__What this task involves__. Write out the records that follow exactly. Do not include pictures.

Change listing data
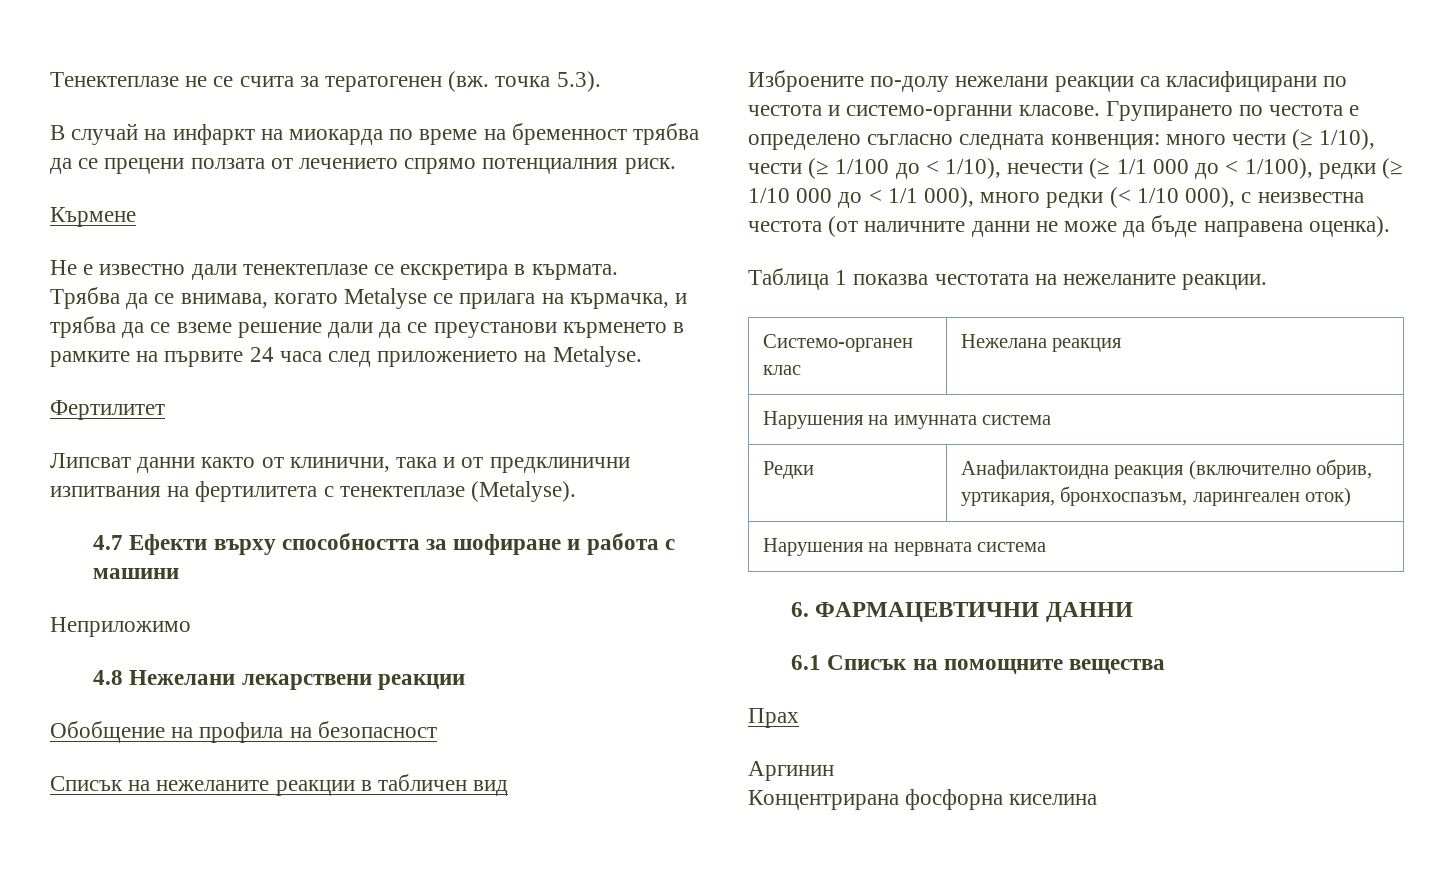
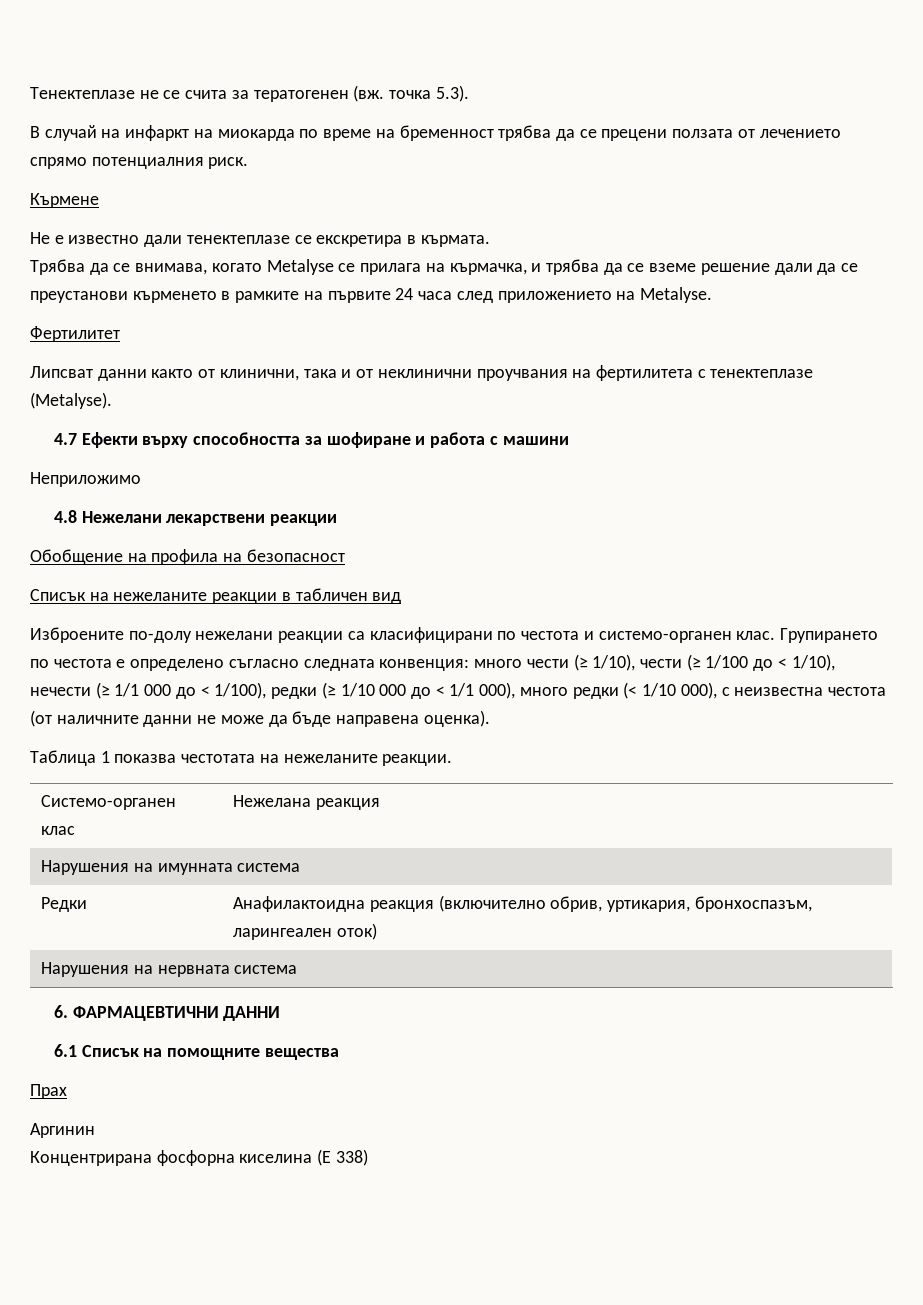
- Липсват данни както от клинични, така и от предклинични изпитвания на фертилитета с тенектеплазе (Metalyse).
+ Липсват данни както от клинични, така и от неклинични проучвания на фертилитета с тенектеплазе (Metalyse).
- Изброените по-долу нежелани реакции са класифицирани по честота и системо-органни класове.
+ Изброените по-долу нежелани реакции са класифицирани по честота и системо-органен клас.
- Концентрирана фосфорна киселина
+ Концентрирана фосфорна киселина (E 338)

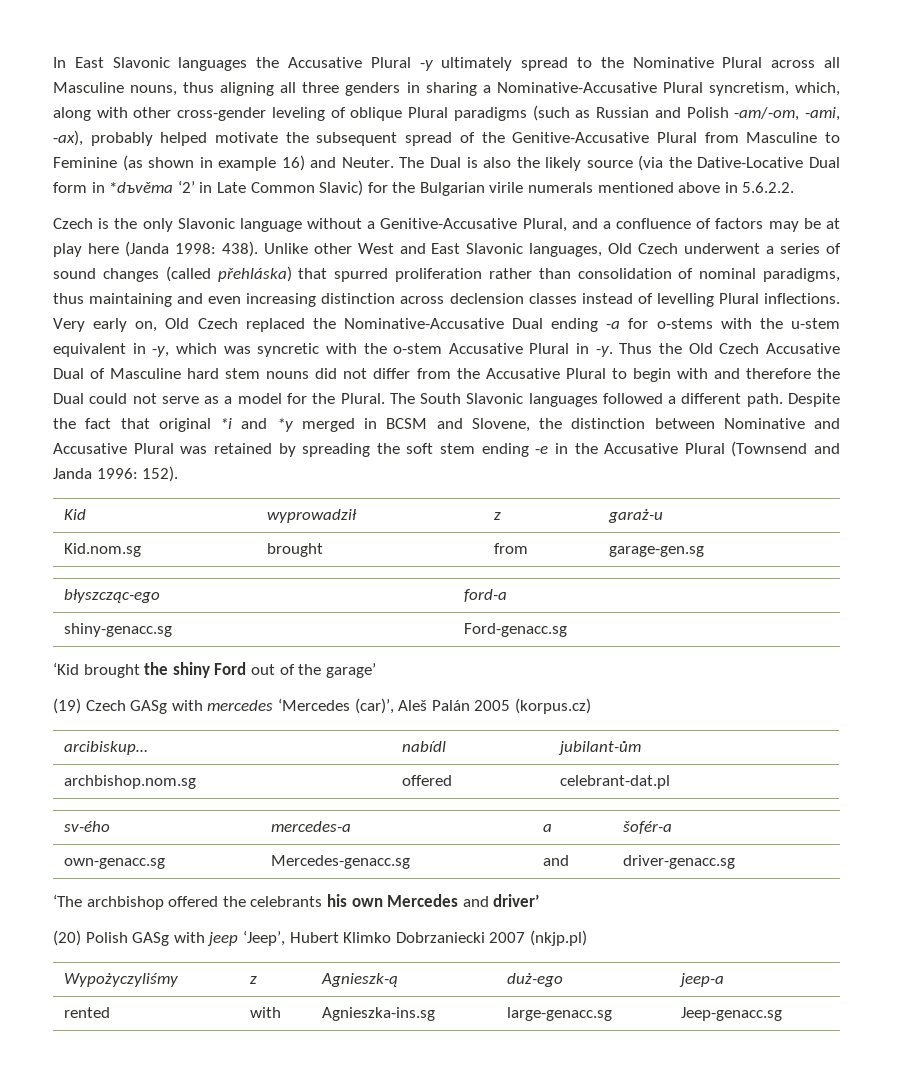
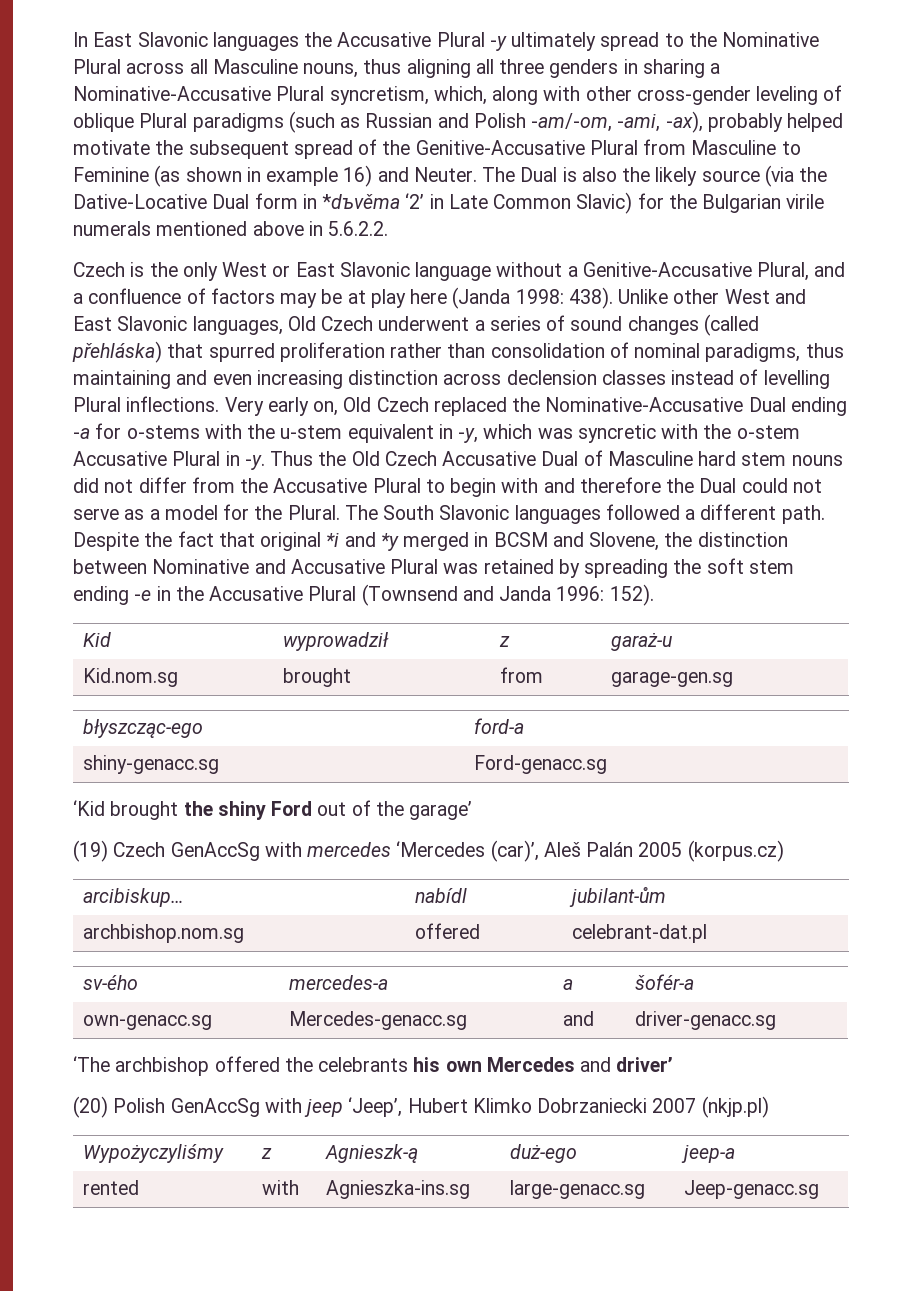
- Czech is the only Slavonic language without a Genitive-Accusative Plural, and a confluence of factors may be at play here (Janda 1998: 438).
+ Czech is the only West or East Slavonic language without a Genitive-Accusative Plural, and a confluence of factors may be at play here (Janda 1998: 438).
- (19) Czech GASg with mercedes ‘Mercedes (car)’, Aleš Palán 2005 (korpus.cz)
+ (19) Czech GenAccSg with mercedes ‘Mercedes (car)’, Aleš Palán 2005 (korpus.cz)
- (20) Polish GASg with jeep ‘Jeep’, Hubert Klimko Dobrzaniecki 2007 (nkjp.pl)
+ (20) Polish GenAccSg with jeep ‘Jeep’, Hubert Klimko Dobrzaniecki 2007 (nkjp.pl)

__Task answer__.
- Липсват данни както от клинични, така и от предклинични изпитвания на фертилитета с тенектеплазе (Metalyse).
+ Липсват данни както от клинични, така и от неклинични проучвания на фертилитета с тенектеплазе (Metalyse).
- Изброените по-долу нежелани реакции са класифицирани по честота и системо-органни класове.
+ Изброените по-долу нежелани реакции са класифицирани по честота и системо-органен клас.
- Концентрирана фосфорна киселина
+ Концентрирана фосфорна киселина (E 338)

- Czech is the only Slavonic language without a Genitive-Accusative Plural, and a confluence of factors may be at play here (Janda 1998: 438).
+ Czech is the only West or East Slavonic language without a Genitive-Accusative Plural, and a confluence of factors may be at play here (Janda 1998: 438).
- (19) Czech GASg with mercedes ‘Mercedes (car)’, Aleš Palán 2005 (korpus.cz)
+ (19) Czech GenAccSg with mercedes ‘Mercedes (car)’, Aleš Palán 2005 (korpus.cz)
- (20) Polish GASg with jeep ‘Jeep’, Hubert Klimko Dobrzaniecki 2007 (nkjp.pl)
+ (20) Polish GenAccSg with jeep ‘Jeep’, Hubert Klimko Dobrzaniecki 2007 (nkjp.pl)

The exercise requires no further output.